▶ _Extracted information_
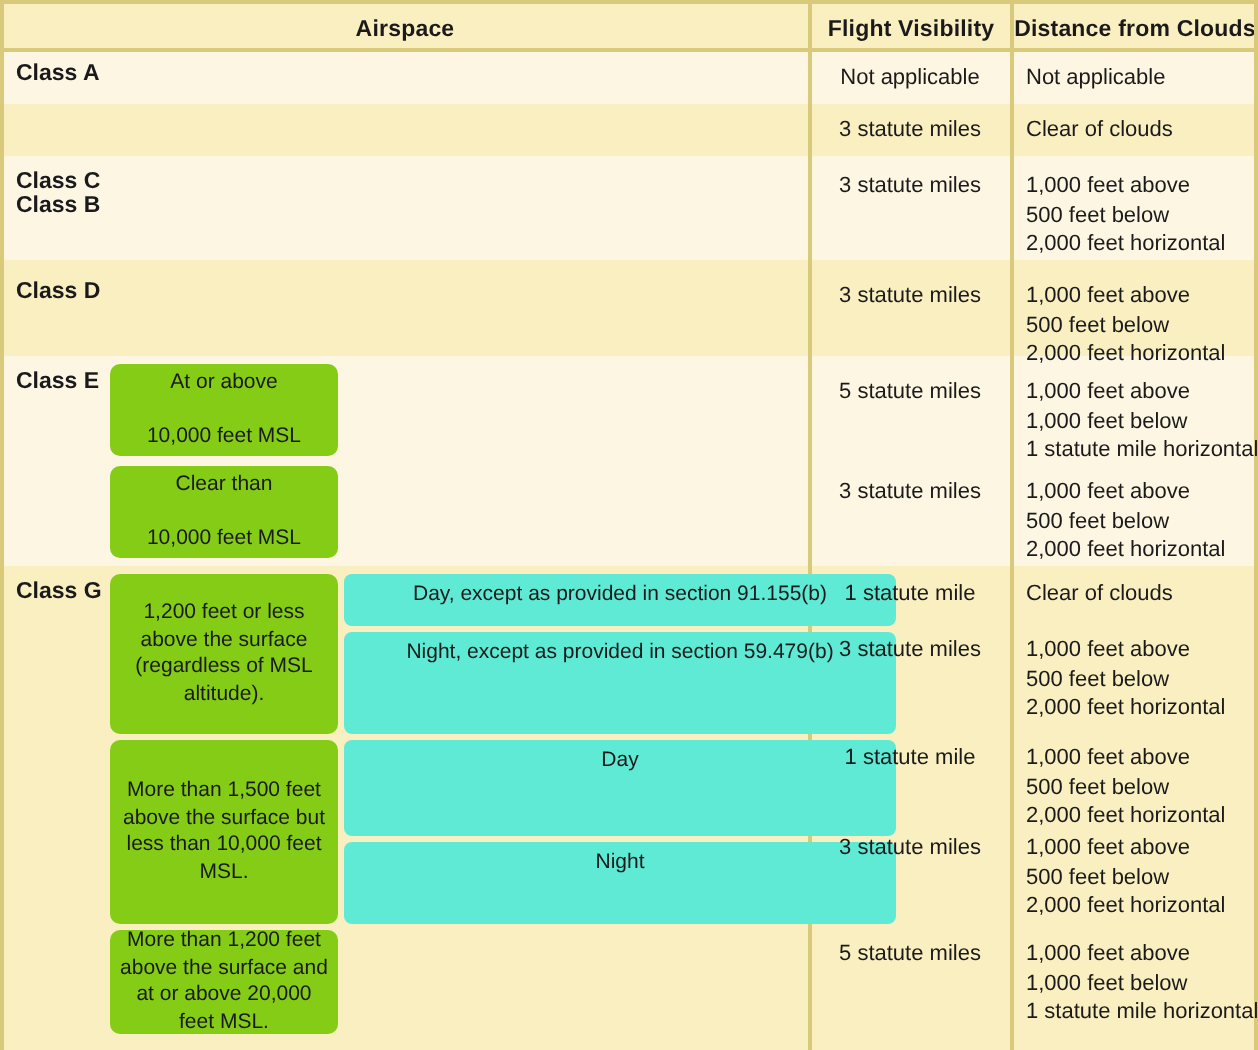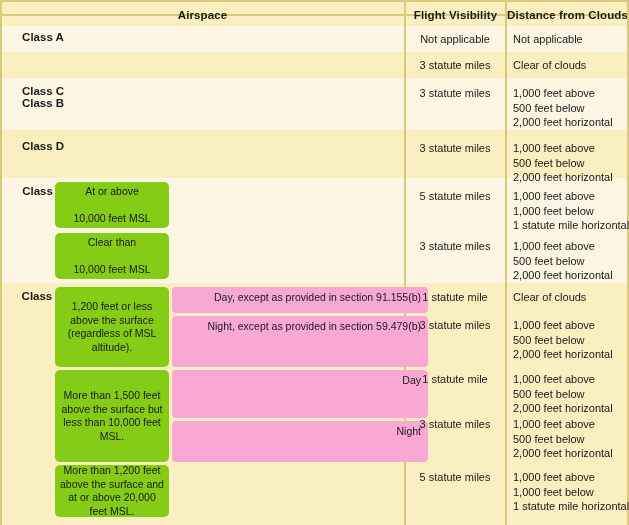--- a/index.html
+++ b/index.html
@@ -26,7 +26,7 @@
 
   
   .header-band{
-    left:0;top:0;width:629px;height:16px;
+    left:0;top:0;width:629px;height:26px;
     background:#FAEFC0;
     border-top:2px solid #D9C97A;
     border-bottom:2px solid #D9C97A;

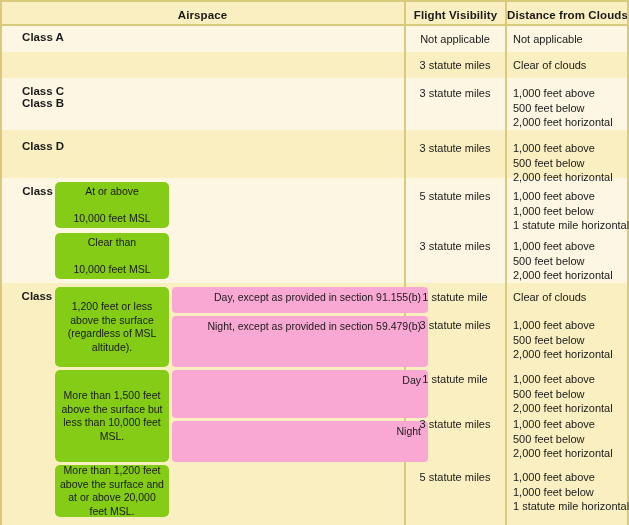--- a/index.html
+++ b/index.html
@@ -52,7 +52,7 @@
   .class-label{
     left:8px;width:70px;
     font-size:11.5px;font-weight:bold;
-    text-align:center;
+    text-align:left;
   }
 
   

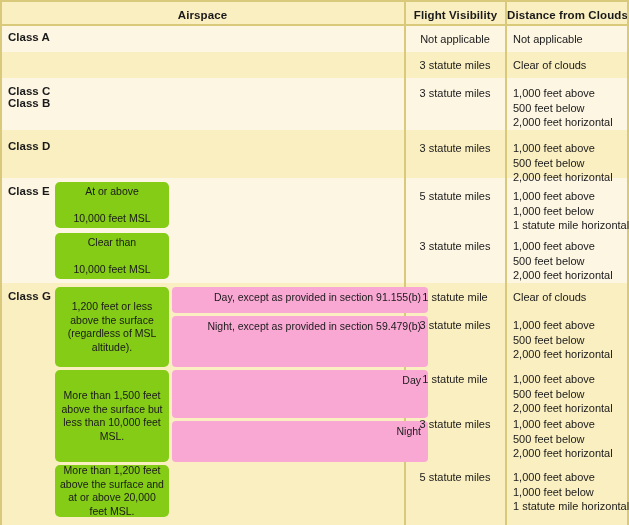--- a/index.html
+++ b/index.html
@@ -79,11 +79,11 @@
   .greenbox span{display:block;width:100%;}
 
   .subbox{
-    left:172px;width:256px;
-    background:#f9a8d4;
+    left:172px;width:276px;
+    background:#5eead4;
     border-radius:4px;
     font-size:10.5px;line-height:13.5px;
-    text-align:right;
+    text-align:center;
     padding:4px 7px;
   }
 </style>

▶ _Description of the task_
Could you filter the material above and copy each line that holds the word "solid"?

▶ _Exercise answer_
     border-top:2px solid #D9C97A;
     border-bottom:2px solid #D9C97A;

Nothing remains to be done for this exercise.